Oh, what needless pain we bear; because we don't put the armor on. Whether you wake up today and dress yourself in fine linen...in a volleyball uniform...in a princess dress...in some camo to go hunting with the guys...in scrubs...in a business skirt and jacket...in a hospital gown...in a muumuu...in a little black dress...or stay in your pajamas all day...

Don't. Forget. The Armor.

Don't forget who wins.

In my favorite magazine there are advertisements for the brand Athleta. It always ends in "Power To The She". I like it. Especially when I focus on the One who gives this she her power! Go forward in the confidence that He's got your back.

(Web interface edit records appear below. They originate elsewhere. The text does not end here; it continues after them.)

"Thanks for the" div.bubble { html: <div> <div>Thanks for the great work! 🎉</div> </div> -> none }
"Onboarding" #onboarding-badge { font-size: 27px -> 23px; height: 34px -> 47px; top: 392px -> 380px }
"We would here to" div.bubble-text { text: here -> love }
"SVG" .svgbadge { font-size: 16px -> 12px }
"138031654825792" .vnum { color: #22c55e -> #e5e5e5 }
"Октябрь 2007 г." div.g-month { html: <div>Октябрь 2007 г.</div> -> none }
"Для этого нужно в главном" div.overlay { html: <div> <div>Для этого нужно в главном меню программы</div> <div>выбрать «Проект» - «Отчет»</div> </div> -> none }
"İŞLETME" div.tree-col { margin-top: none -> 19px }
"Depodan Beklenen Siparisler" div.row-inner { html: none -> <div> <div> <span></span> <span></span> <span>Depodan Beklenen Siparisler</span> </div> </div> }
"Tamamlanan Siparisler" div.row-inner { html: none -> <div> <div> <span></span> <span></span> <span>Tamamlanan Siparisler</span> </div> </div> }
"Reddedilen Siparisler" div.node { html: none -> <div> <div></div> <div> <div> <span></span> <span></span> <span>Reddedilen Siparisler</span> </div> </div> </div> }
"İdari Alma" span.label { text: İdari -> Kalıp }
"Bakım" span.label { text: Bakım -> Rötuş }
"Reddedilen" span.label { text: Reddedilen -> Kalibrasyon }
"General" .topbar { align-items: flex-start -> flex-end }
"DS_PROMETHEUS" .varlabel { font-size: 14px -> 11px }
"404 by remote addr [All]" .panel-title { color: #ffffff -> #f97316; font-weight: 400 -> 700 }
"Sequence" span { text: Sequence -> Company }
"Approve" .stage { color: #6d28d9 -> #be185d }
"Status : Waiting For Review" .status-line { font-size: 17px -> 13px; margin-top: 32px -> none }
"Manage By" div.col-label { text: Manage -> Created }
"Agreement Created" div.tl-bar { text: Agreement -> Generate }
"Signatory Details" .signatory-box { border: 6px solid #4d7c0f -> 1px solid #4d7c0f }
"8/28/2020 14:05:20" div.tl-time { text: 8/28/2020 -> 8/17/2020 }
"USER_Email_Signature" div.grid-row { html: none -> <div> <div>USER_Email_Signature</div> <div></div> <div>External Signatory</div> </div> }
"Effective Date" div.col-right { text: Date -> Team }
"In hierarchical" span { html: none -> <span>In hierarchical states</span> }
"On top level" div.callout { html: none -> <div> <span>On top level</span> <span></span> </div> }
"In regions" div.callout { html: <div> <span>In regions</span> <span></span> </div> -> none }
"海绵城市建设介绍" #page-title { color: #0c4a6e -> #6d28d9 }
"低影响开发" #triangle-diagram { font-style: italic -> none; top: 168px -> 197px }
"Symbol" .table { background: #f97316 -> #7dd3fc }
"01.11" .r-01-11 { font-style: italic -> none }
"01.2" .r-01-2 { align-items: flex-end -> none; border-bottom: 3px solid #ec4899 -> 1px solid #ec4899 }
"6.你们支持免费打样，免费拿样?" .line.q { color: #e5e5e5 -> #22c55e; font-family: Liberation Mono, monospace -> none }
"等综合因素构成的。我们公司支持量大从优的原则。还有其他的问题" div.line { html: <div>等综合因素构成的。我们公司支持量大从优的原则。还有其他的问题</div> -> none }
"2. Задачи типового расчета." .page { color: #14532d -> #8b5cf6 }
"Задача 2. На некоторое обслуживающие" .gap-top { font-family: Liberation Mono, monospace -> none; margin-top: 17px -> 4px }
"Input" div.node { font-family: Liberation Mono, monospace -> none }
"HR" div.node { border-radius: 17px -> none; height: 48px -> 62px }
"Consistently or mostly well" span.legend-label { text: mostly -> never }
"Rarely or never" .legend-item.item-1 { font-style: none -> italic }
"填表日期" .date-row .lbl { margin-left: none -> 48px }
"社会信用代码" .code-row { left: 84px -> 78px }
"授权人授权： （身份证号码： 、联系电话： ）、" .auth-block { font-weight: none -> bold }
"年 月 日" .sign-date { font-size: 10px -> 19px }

"For our struggle is not against flesh and blood, but against the rulers, against the authorities, against the powers of this dark world and against the spiritual forces of evil in the heavenly realms." *Ephesians 6:12

Suit up!! It's a jungle war zone out there. Let's learn from the Best. "...so His OWN ARM worked salvation for him, and his OWN RIGHTEOUSNESS sustained Him. He put on righteousness as His breastplate, and the helmet of salvation on His head; He put on the garments of vengeance and wrapped Himself in zeal as in a cloak." *Isaiah 59:15-17 I love it. I love Him.